Hacın çayının gümbürdemesi Hasan’ın sesini bastırdı. Hasan kendi sesini bile duymadı. Bir daha, bir daha, bir daha bağırdı. Orada ne kadar kaldı bilmiyor. Ama hep bağırdı. Bir suya baktı. Bir taşa. Titriyordu. Korkuyordu. Ne yapacağını bilmiyordu. Su da kabardıkça kabarıyordu sanki. Suyun rengi de değişmişti. Kan akıyordu sanki. Yanından bir cesedin geçtiğini gördü. İyice korktu. Avazı çıktığı kadar bağırdı.
Türk çeteleri, hükümet konağının önünde Türklerin katledildiği, katledilen insanların cesetlerinin Hacın çayına atıldıkları haberini almışlardı. Dağlardan dereye doğru indiler. Belki dereye atılanlar arasında ölmeyenler olabilirdi. Onları kurtarmalıydılar. Bu Hasan için bir şans oldu.

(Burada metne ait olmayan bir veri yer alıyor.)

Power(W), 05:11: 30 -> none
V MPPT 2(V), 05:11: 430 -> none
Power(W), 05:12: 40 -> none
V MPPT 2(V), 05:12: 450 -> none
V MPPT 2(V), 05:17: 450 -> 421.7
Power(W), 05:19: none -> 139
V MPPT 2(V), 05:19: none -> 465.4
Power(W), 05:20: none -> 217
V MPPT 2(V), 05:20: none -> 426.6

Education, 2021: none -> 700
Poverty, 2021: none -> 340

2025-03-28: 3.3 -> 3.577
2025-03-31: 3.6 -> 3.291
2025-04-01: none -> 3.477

Çeteler taşın üzerinde bir çocuğun olduğunu gördüler.
“Kimsin sen?” diye selendiler.
“Ben Hasan’ım. Ben Hasan’ım.” Dedi Hasan.
Çeteler Hasan’ı kurtardılar. Hasan donmak üzereydi. Hasan’dan bilgiler aldılar. Hasan’ı güvenli bir yere götürdüler.

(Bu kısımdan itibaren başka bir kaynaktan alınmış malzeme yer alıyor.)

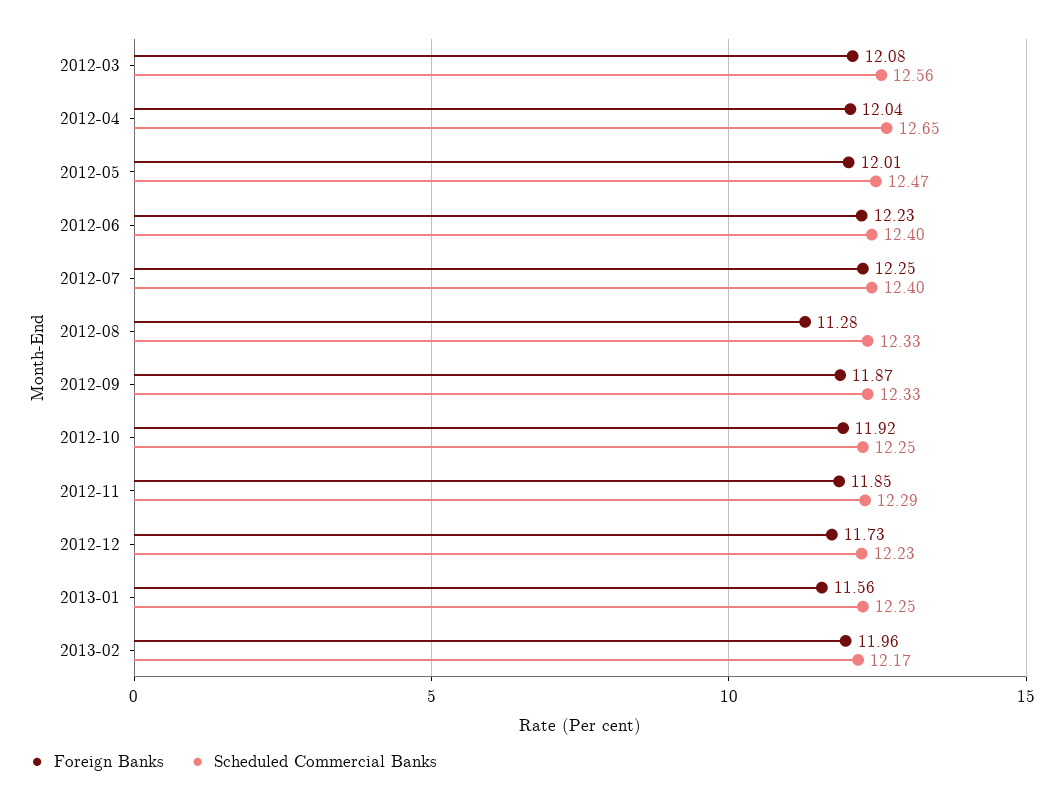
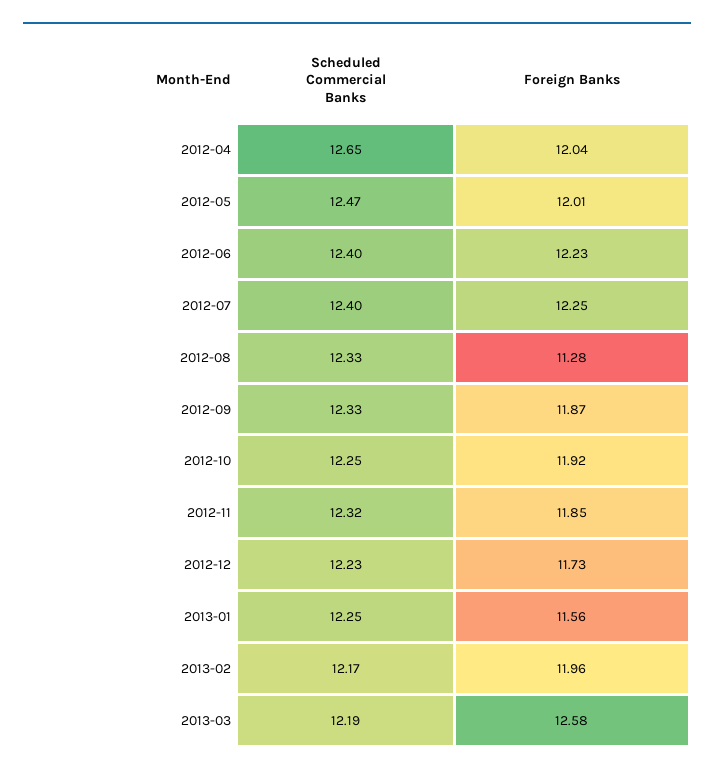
Foreign Banks, 2012-03: 12.08 -> none
Scheduled Commercial Banks, 2012-03: 12.56 -> none
Scheduled Commercial Banks, 2012-11: 12.29 -> 12.32
Scheduled Commercial Banks, 2013-03: none -> 12.19
Foreign Banks, 2013-03: none -> 12.58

Hacın’da yaşayan diğer Türklerin tamamı katledildi. Kimisinin cesedi Hacın çayına atıldı. Kimisi de sokak köpeklerine yemek oldu.
Hasan, Hacın’dan sağ kurtulan son Türk olarak kayırlara geçti.
Ben Hasan amcayı çocukluğumda tanıdım. O yıllara ait anılarını herkesle paylaşırdı. Ben de defalarca dinledim. Çocukluk anılarının bir yerinde ; “Kapısı açık gördüğü ilk kapıya girdi. Bir evin zemin katıydı burası. İçeriye girdiğinde aşağıya doğru merdivenle inilen bir yer olduğunu gördü. Gelen gençlerin kedisini göreceklerini düşünerek hiç bilmediği bu evin zemin katında bulunan mağara gibi yerde büyük bağ kazanları olduğunu gördü. Kocaman bir mağaraydı bu girdiği yer. İçerisi bakır kaplarla doluydu. Köşede bir tenekede altınlar olduğunu gördü. Birazını alıp cebine koymayı düşündü. Merdivenin başında sesler geldi. Hemen büyük bir bağ kazanının arkasına gizlendi. İçeriye adamlar girdi. İçerisi altın dolu tenekeyi mağaranın en dibine yerleştirdiler. Ön taraflarına da bazı eşyaları yerleştirdiler.” Diye yer alan mağaranın olduğu yerde şimdi benim babamın evi var. Teke Hasan amca sık sık bizim eve gelir ve anılarını bizimle paylaşırdı. Biz de onu can kulağı ile dinlerdik. Hasan Amca şimdi hayatta değil. Yaşadıkları ile birlikte sırlarını da aldı. Hakkın rahmetine yürüdü.
Mekânın cennet olsun, kanlı kuyudan sağ kurtulan son Türk!